*WORK REQUIRED*:
Using "town" as the search string, find the matching lines below and copy them.

*DATA FOR PROCESSING*:

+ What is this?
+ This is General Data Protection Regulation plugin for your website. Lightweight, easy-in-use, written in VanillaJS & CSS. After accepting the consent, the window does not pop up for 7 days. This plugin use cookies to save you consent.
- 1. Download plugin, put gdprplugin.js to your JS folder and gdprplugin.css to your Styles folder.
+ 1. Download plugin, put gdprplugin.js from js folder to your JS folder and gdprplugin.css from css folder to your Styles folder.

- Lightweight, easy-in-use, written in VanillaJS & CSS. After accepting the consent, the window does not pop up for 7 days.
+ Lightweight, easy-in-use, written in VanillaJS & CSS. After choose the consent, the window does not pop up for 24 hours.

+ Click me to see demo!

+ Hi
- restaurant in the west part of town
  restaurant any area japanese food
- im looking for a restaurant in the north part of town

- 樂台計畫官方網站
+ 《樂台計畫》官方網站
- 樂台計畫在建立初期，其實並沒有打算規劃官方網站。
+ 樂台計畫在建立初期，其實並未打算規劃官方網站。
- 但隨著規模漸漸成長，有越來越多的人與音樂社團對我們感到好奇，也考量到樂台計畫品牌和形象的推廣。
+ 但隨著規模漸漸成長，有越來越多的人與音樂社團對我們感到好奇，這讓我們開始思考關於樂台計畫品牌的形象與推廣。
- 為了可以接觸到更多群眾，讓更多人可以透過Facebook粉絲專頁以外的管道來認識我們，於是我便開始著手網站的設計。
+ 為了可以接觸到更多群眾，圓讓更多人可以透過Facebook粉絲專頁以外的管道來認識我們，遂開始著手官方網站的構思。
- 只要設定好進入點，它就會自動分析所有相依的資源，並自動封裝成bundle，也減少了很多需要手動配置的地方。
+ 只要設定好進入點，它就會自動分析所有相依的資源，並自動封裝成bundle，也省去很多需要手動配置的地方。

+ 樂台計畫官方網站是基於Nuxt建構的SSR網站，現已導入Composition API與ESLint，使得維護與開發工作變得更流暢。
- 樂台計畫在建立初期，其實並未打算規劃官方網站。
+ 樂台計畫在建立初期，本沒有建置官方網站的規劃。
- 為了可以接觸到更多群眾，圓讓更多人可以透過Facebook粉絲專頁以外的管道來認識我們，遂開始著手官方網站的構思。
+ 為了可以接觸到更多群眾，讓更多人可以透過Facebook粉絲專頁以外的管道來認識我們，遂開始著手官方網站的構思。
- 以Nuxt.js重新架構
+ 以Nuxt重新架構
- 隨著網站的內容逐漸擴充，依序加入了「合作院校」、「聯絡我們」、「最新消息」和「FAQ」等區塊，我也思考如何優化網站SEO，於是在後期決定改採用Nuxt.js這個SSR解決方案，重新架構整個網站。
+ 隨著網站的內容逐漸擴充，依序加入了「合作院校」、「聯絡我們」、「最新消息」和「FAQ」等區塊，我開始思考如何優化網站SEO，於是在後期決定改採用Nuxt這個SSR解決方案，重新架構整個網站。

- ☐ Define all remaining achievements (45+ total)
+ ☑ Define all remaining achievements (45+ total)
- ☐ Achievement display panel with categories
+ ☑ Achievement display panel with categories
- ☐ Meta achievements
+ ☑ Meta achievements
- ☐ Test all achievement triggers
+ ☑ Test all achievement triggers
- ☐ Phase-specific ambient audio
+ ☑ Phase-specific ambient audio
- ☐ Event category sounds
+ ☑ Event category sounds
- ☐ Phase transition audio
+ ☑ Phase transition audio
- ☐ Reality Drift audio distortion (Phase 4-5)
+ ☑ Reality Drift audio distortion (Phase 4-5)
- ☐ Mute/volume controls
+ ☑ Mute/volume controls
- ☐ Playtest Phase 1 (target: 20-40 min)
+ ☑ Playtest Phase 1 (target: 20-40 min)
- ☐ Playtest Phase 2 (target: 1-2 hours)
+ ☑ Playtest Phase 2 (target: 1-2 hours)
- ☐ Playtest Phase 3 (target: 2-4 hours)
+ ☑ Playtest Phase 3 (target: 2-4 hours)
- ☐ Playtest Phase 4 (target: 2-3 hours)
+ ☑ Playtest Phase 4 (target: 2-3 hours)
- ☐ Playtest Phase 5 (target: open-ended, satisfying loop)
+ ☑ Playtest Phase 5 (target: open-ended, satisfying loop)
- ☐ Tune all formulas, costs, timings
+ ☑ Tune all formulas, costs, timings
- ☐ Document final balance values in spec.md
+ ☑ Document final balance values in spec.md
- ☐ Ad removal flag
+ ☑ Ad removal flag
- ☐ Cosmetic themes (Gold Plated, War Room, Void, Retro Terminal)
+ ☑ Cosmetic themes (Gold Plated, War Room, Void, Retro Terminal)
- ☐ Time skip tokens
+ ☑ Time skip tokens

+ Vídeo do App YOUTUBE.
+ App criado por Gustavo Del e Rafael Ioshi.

*ANSWER FOR THE TASK*:
- restaurant in the west part of town
- im looking for a restaurant in the north part of town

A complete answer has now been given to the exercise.